#### [Exercise instructions]
The result should be an exact copy of every record, with no pictures kept.

#### [Change detection outputs]
..............................

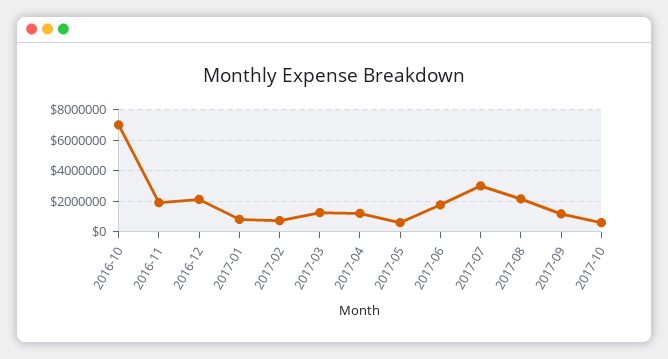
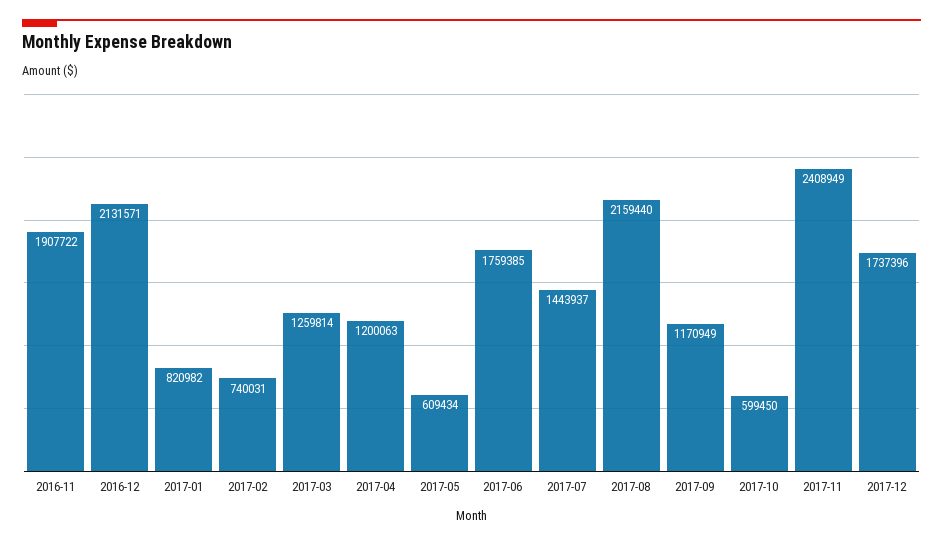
2016-10: 7000000 -> none
2017-07: 3000000 -> 1443937
2017-11: none -> 2408949
2017-12: none -> 1737396

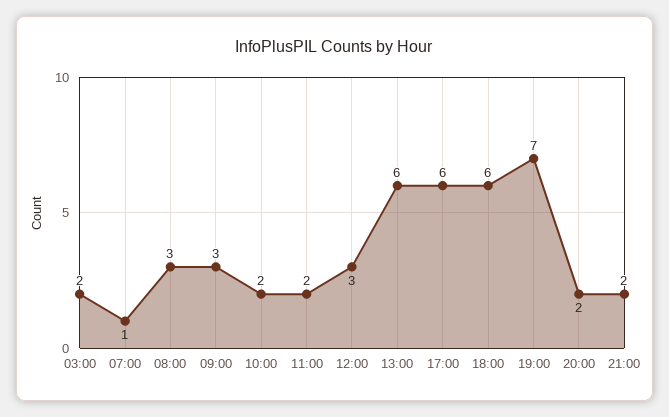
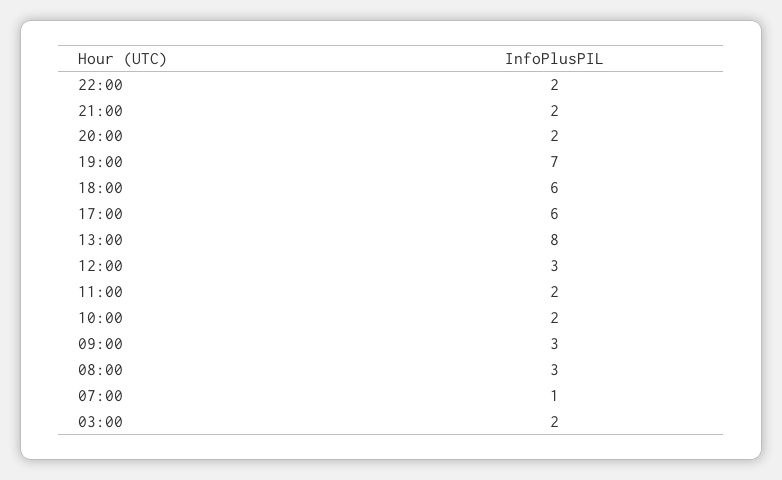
13:00: 6 -> 8
22:00: none -> 2

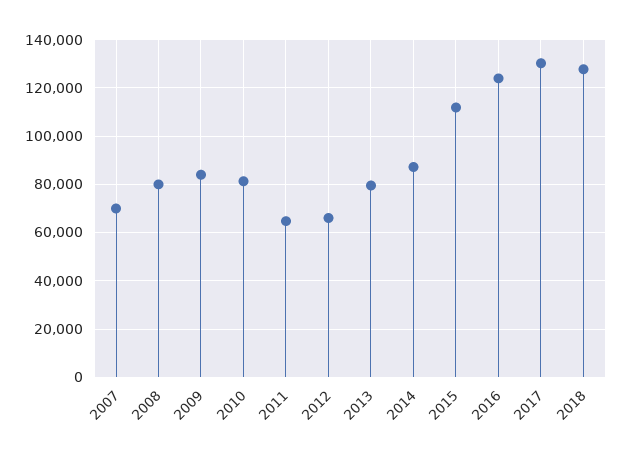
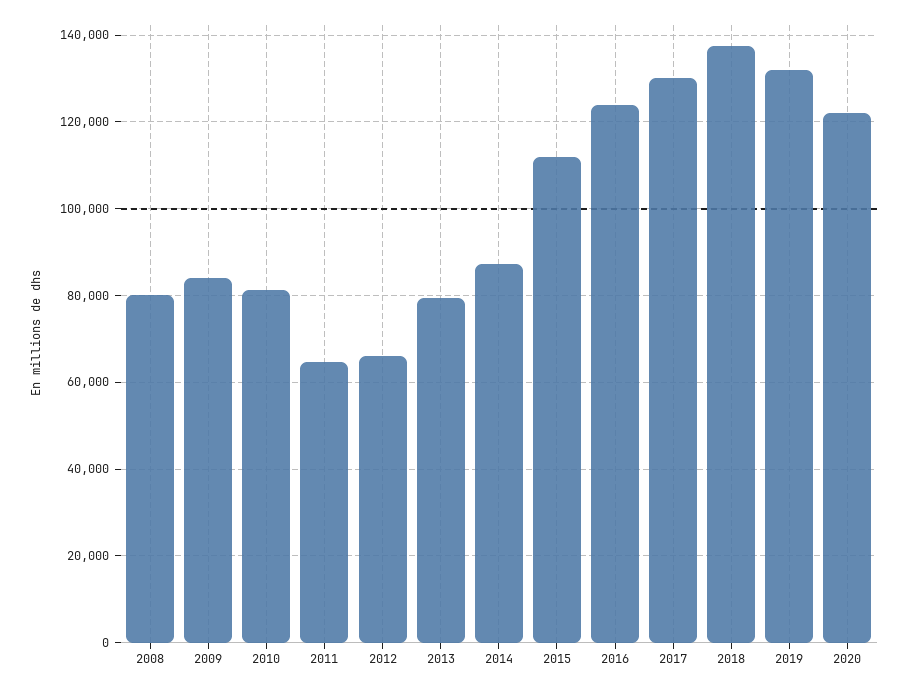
2007: 70000 -> none
2018: 127500 -> 138000
2019: none -> 132000
2020: none -> 122000

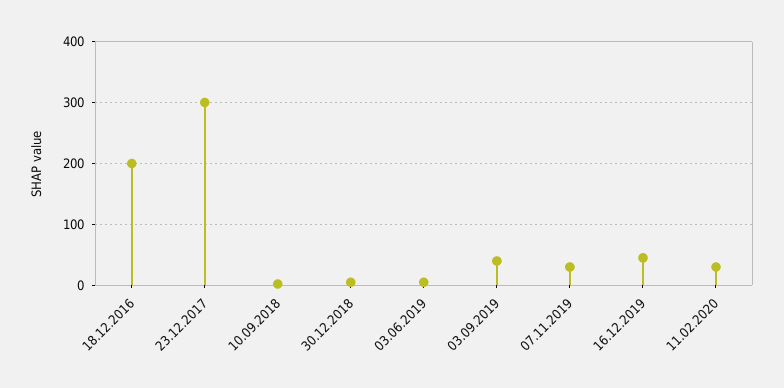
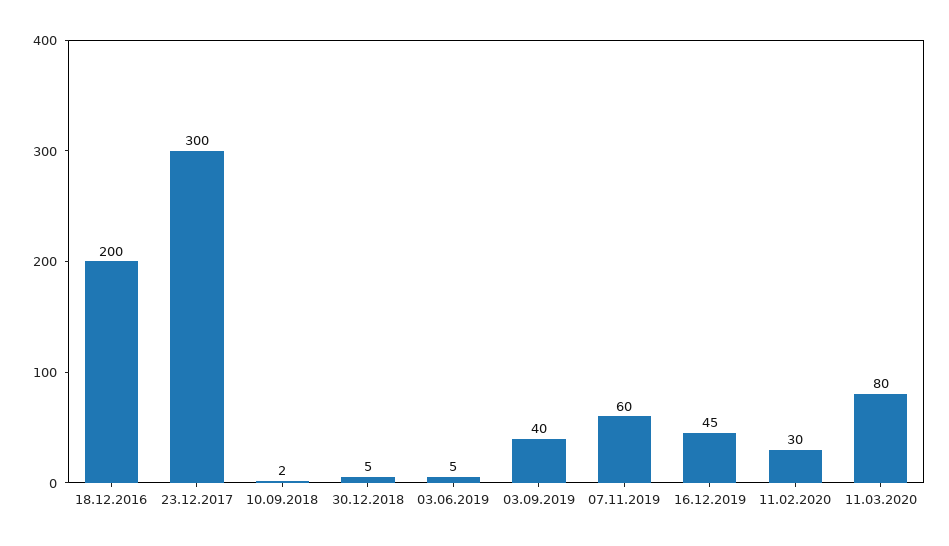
07.11.2019: 30 -> 60
11.03.2020: none -> 80

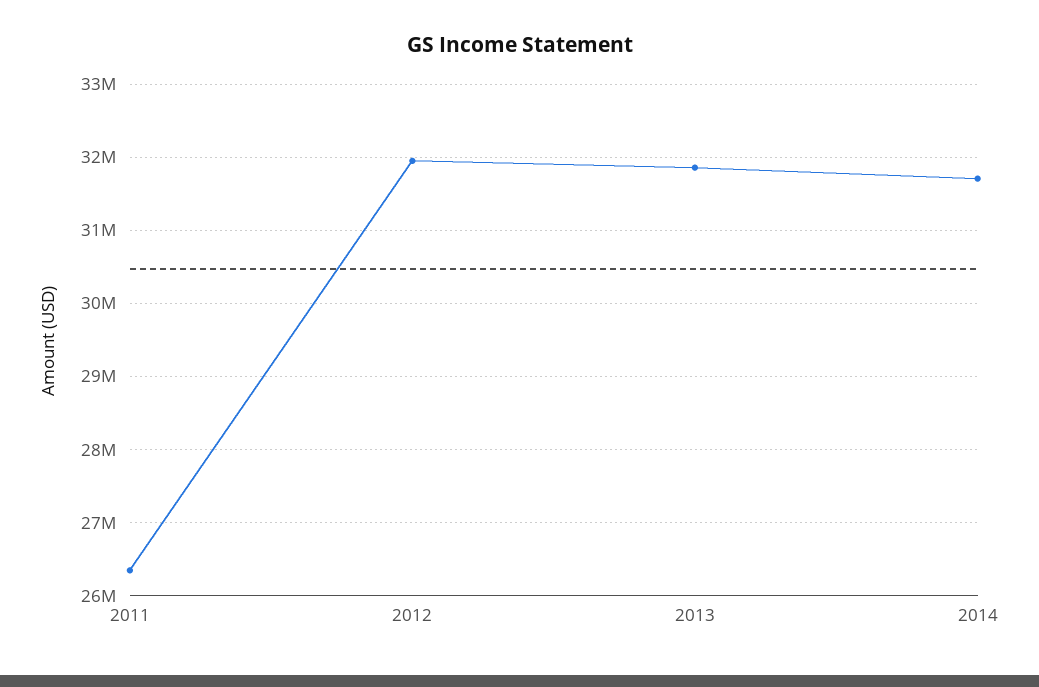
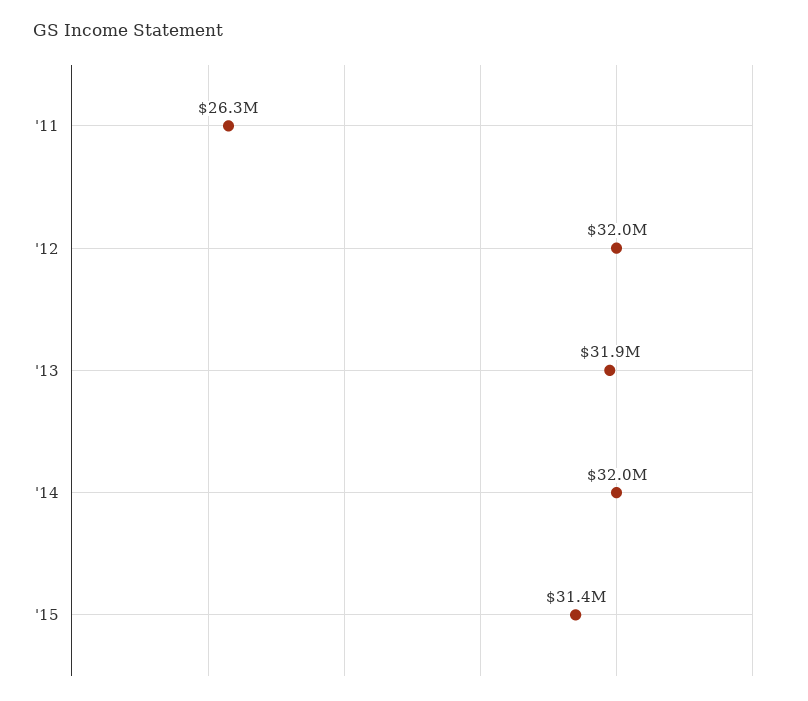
2014: 31700000 -> 32000000
'15: none -> 31400000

..............................

#### [Written reply]
2016-10: 7000000 -> none
2017-07: 3000000 -> 1443937
2017-11: none -> 2408949
2017-12: none -> 1737396

13:00: 6 -> 8
22:00: none -> 2

2007: 70000 -> none
2018: 127500 -> 138000
2019: none -> 132000
2020: none -> 122000

07.11.2019: 30 -> 60
11.03.2020: none -> 80

2014: 31700000 -> 32000000
'15: none -> 31400000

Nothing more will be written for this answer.